Das gilt insbesondere in Zeiten, in denen mit der AfD eine im Bundestag vertretene Partei, die sich anschickt auch in den Hessischen Landtag einzuziehen, davon spricht, die Erinnerungskultur aufzubrechen. Dessen Thüringer Fraktionsvorsitzender Björn Höcke das Holocaust-Mahnmal in Berlin als ein Mahnmal der Schande bezeichnet. Und im Stuttgarter Landtag mit Wolfgang Gedeon ein Vertreter dieser Partei sitzt, der aufgrund seiner antisemitischen Schriften höchstrichterlich als „Holocaust-Leugner“ bezeichnet werden darf. Diesen antisemitischen Tendenzen gilt es entschieden entgegenzutreten!

[Auch ein hessischer AfD-Abgeordneter war einst mit antisemitischen Äußerungen zum Tag der deutschen Einheit aufgefallen, als er von die NS-Propaganda von der jüdisch-bolschewistischen Weltverschwörung bediente].

Angesichts dieser Bedrohung von rechts ist es mehr als bedauerlich, dass im Deutschen Bundestag auf Betreiben der CDU eine Beteiligung der LINKEN an einem gemeinsamen Antrag gegen Antisemitismus verhindert worden ist.

Für DIE LINKE ist und bleibt die Auseinandersetzung mit der NS-Geschichte und den Ideologien der heutigen extremen Rechten ein entscheidender Punkt im Kampf gegen den Antisemitismus.
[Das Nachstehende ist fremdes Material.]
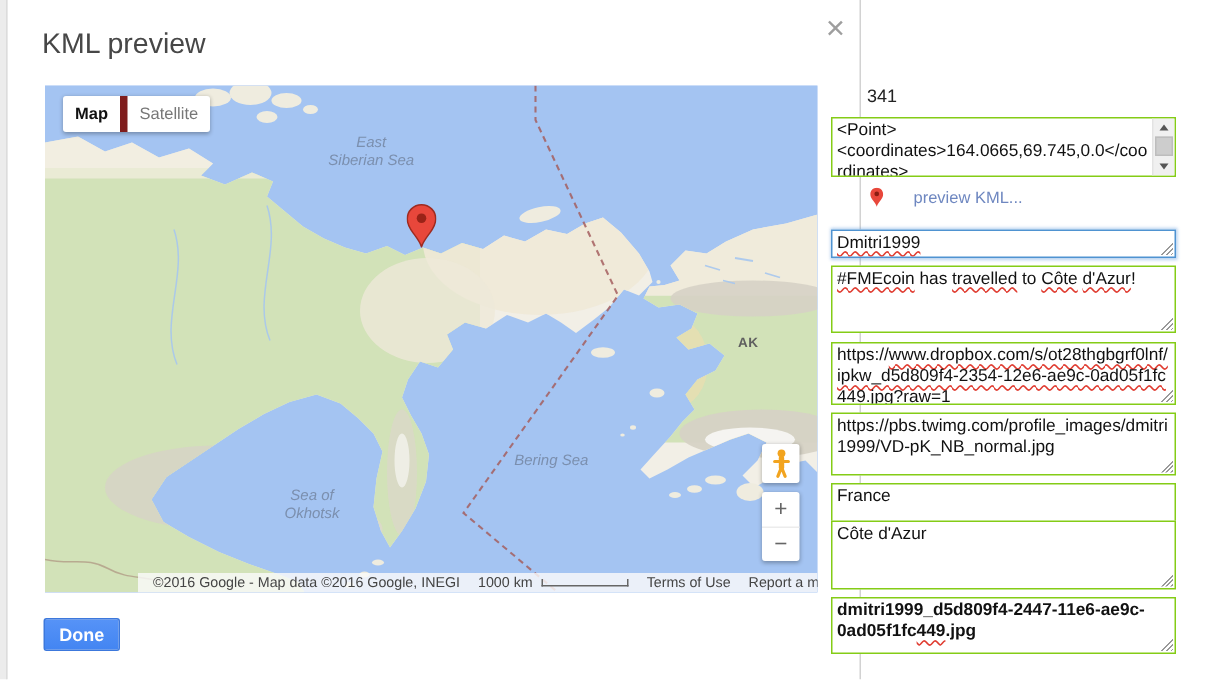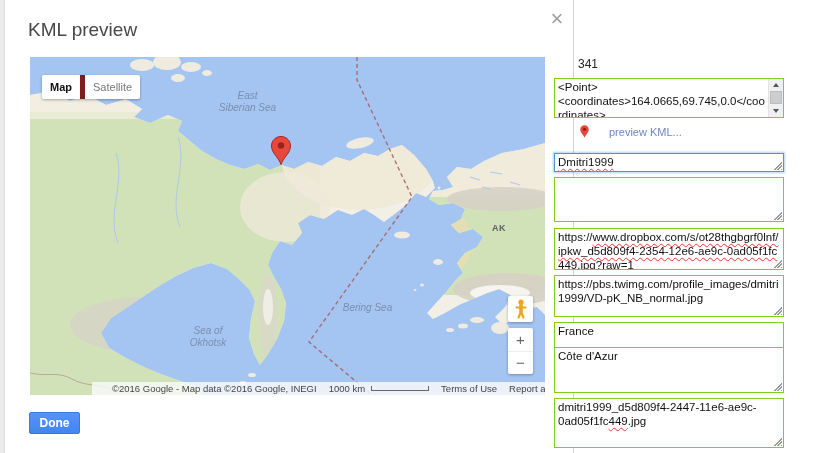"Map" .maptype { top: 18px -> 7px }
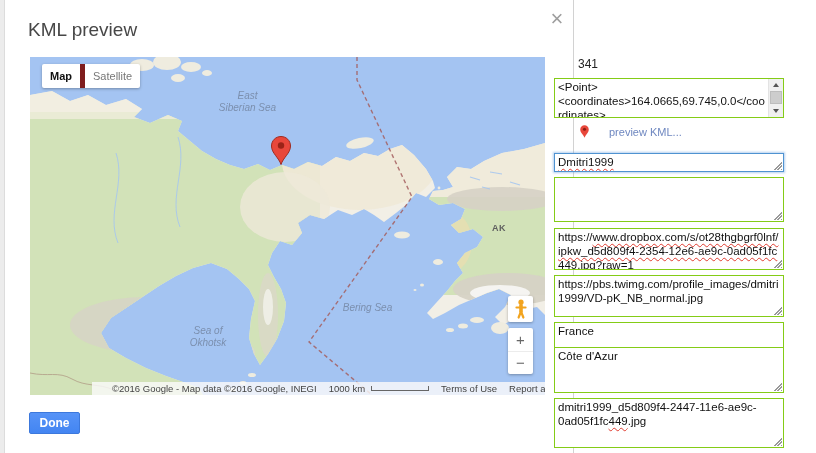"#FMEcoin has travelled to Côte" span { html: none -> <span><span>#FMEcoin</span><span> has </span><span>travelled</span><span> to </span><span>Côte</span><span> </span><span>d'Azur</span><span>!</span></span> }
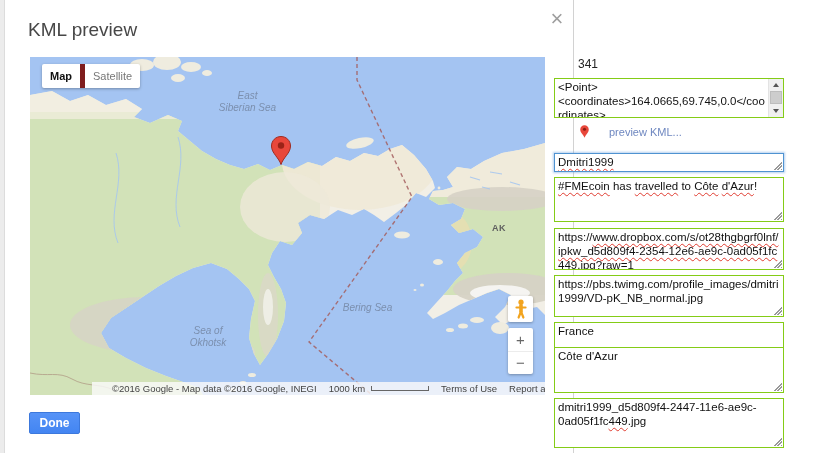"©2016 Google - Map data" .attrib { padding: 0 20px -> 0 10px }
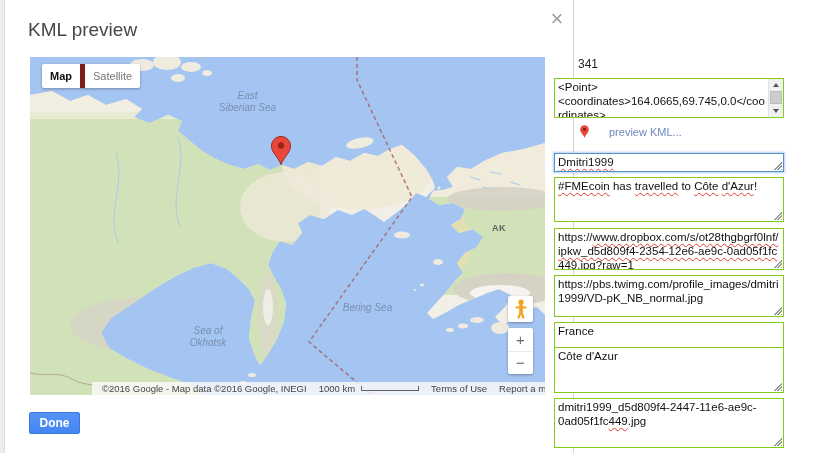"dmitri1999_d5d809f4-2447-11e6-ae9c-0ad05" div.tfield { font-weight: none -> bold; height: 50px -> 38px }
Projekte, die sich gegen Antisemitismus, Rechtsextremismus und Rassismus richten, müssen dauerhaft finanziell abgesichert werden.

Die historischen Erinnerungsorte an den Faschismus müssen erhalten und eine ausreichende finanzielle Ausstattung gesichert werden, um ein pädagogisch betreutes historisches Lernen zu gewährleisten.

Die wissenschaftliche Auseinandersetzung mit der NS-Geschichte muss gefördert werde. Deshalb hat unsere Fraktion auch die Einrichtung von zwei Holocaust-Professuren in Frankfurt und Gießen ausdrücklich begrüßt.

Es gilt das jüdische Leben in Deutschland und Hessen weiter zu fördern und zu verbreitern. Dazu gehört insbesondere die Unterstützung der entsprechenden kulturellen, akademischen und gesellschaftlichen Einrichtungen.

Antisemitisch motivierte Straftaten müssen konsequent geahndet werden.

Zweifelsohne Hessen muss Antisemitismus entgegentreten! Ebenso wie allen anderen ausgrenzenden menschenfeindlichen Handlungen und Einstellungen!